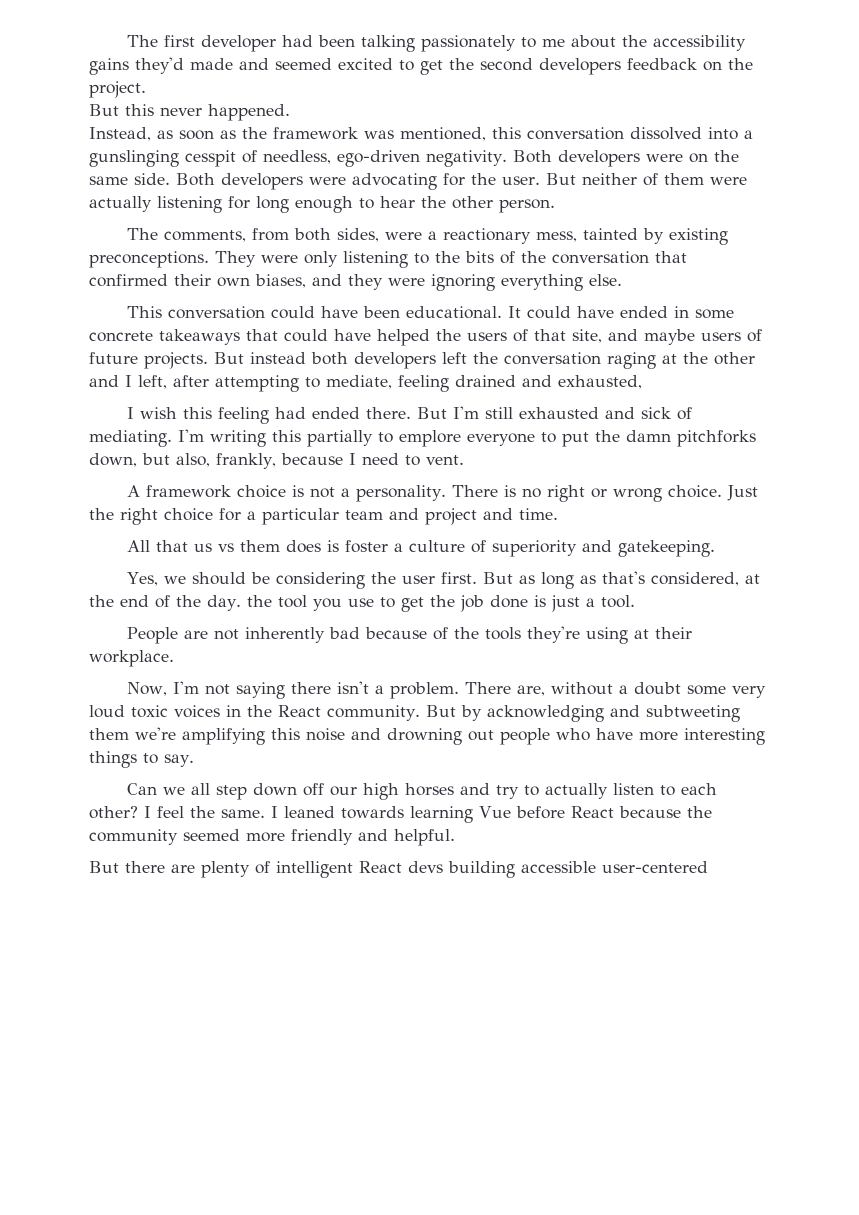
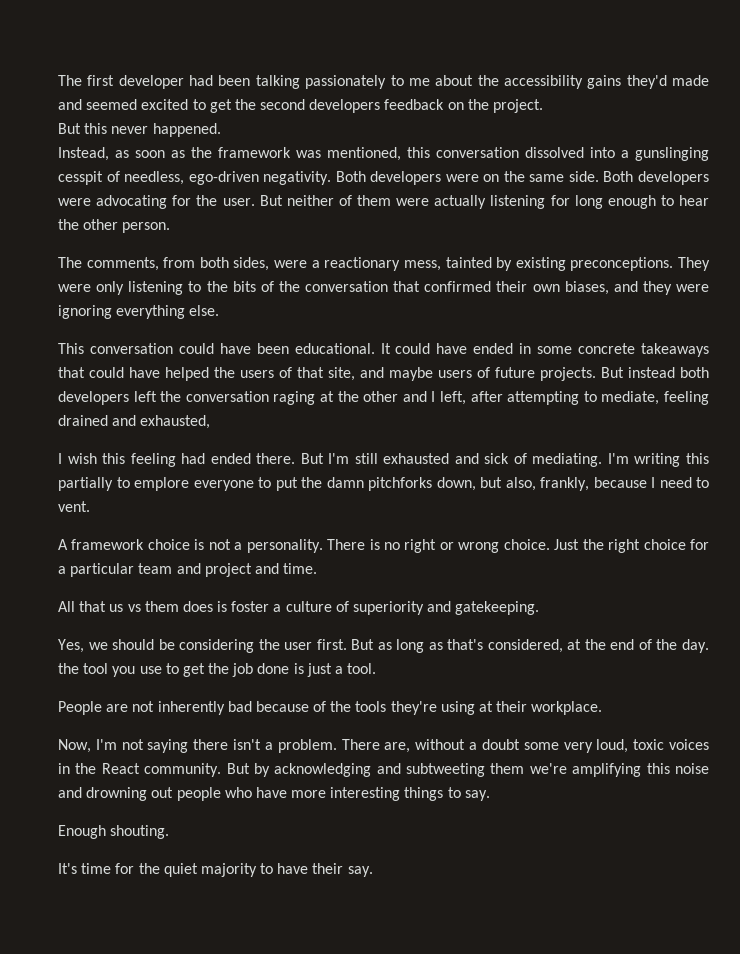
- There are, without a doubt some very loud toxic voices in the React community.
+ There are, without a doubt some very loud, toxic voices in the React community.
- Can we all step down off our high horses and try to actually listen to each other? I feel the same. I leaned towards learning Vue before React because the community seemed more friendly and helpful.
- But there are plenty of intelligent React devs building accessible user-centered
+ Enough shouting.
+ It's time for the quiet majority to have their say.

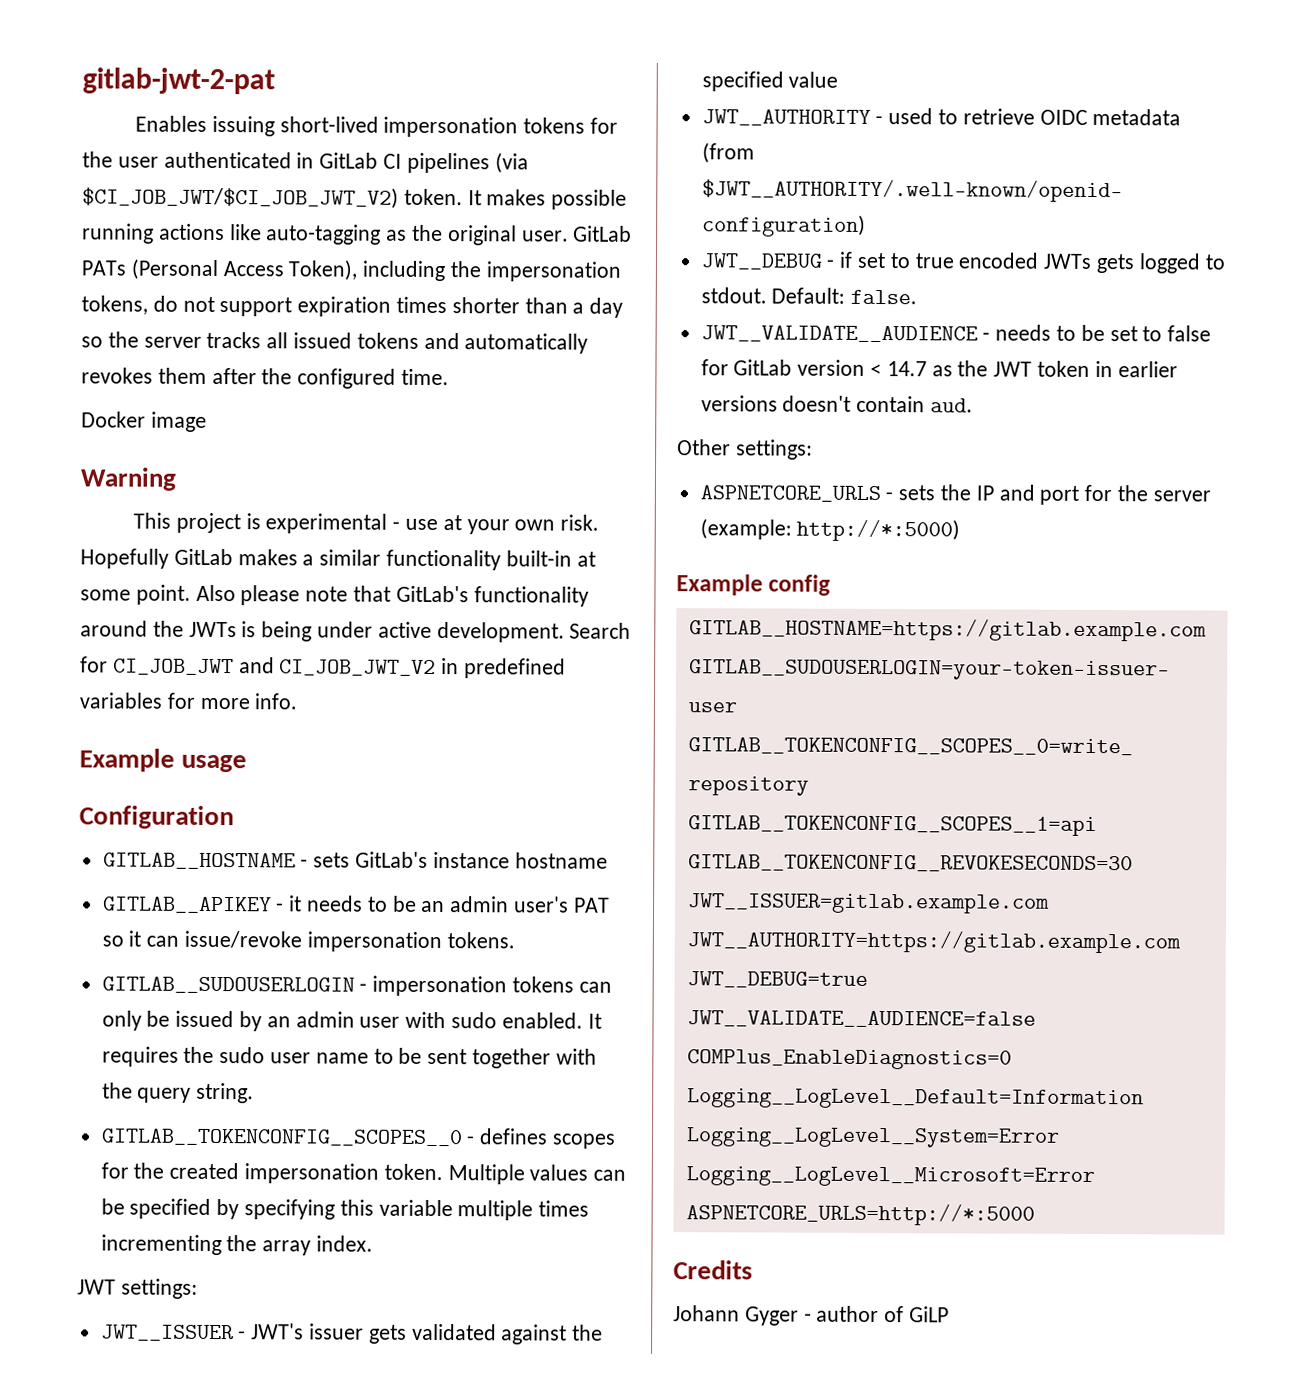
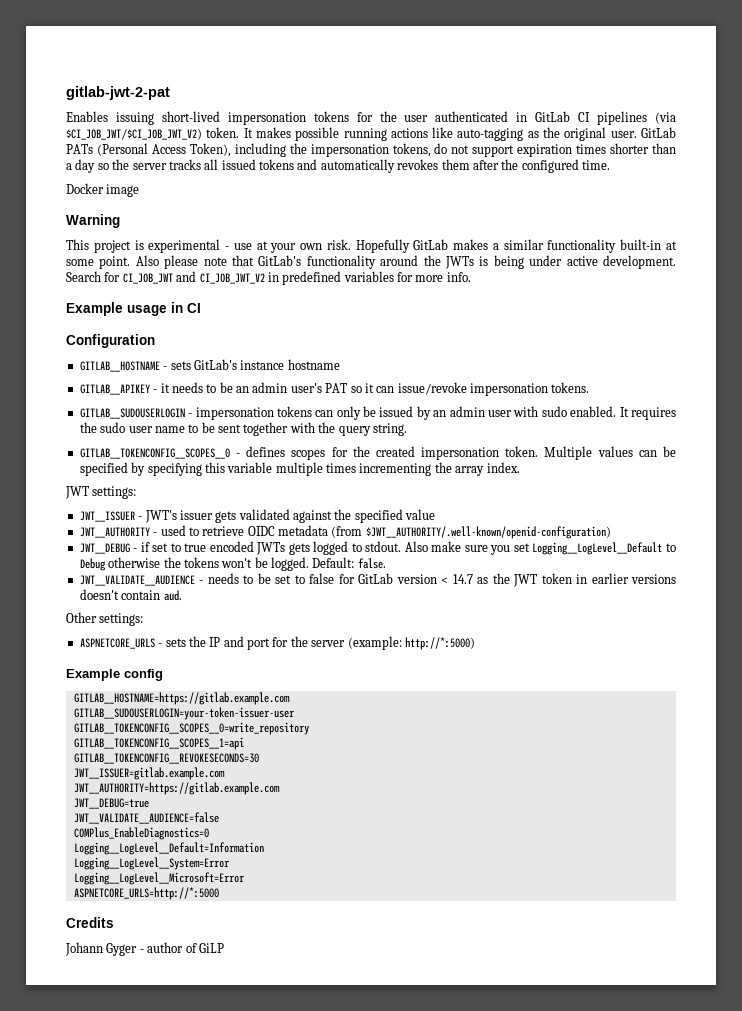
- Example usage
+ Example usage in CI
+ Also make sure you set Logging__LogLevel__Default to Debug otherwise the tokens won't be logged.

□ □ □ □ □ □ □

TASK |
Check the entries above line by line and return each one containing the word "very".

RESULT OF THE EXERCISE |
- There are, without a doubt some very loud toxic voices in the React community.
+ There are, without a doubt some very loud, toxic voices in the React community.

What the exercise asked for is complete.